§ Assigned task
Report, as a number alone, how many lines below contain the string "given".

§ Source information

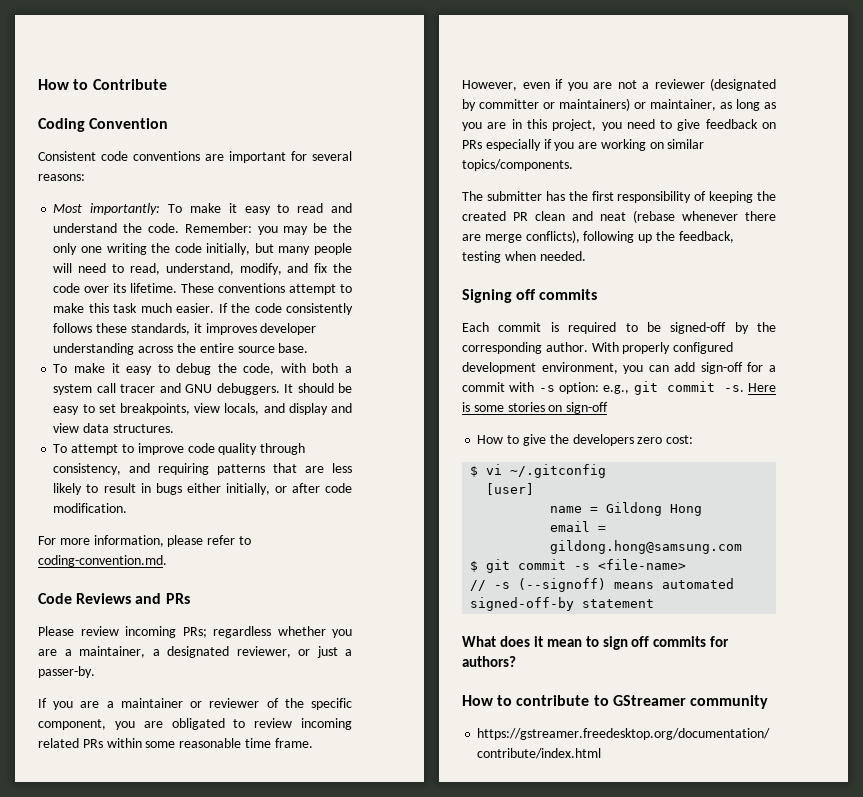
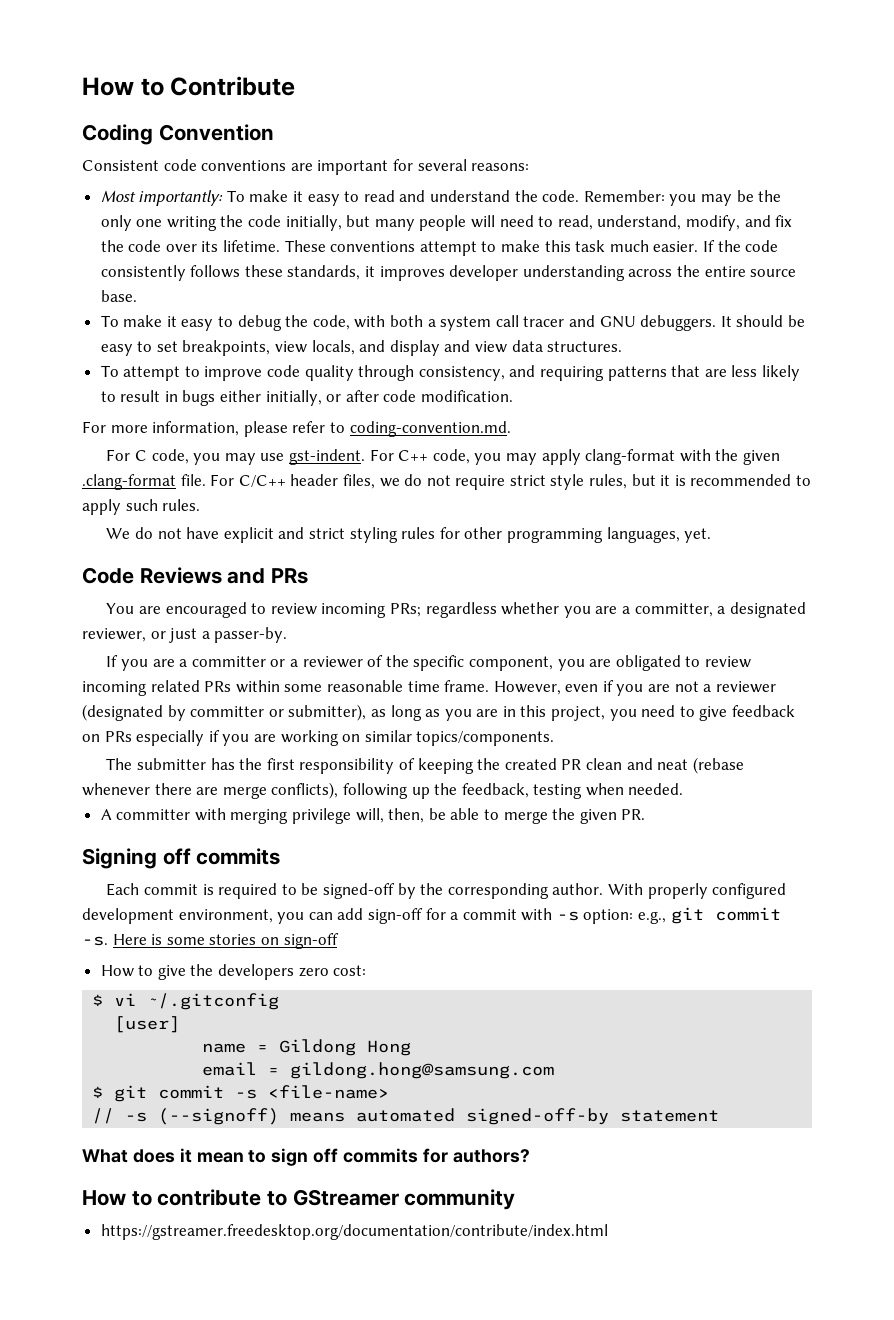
(167, 561) none -> [106,449,780,465] [82,474,812,490] [82,499,201,515] [106,527,712,543] // For C code, you may use gst-indent. For C++ code, you may apply clang-format with the given .clang-format file. For C/C++ header files, we do not require strict style rules, but it is recommended to apply such rules. // We do not have explicit and strict styling rules for other programming languages, yet.
[38,626,74,636] Please -> [106,602,267,618] You are encouraged to
[79,646,145,658] maintainer, -> [634,603,713,617] committer,
[120,698,203,708] maintainer or -> [191,656,298,667] committer or a
[559,98,716,111] maintainers) or maintainer, -> [288,704,367,721] submitter),
(586, 256) none -> [100,808,646,824] // A committer with merging privilege will, then, be able to merge the given PR.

§ Solution
2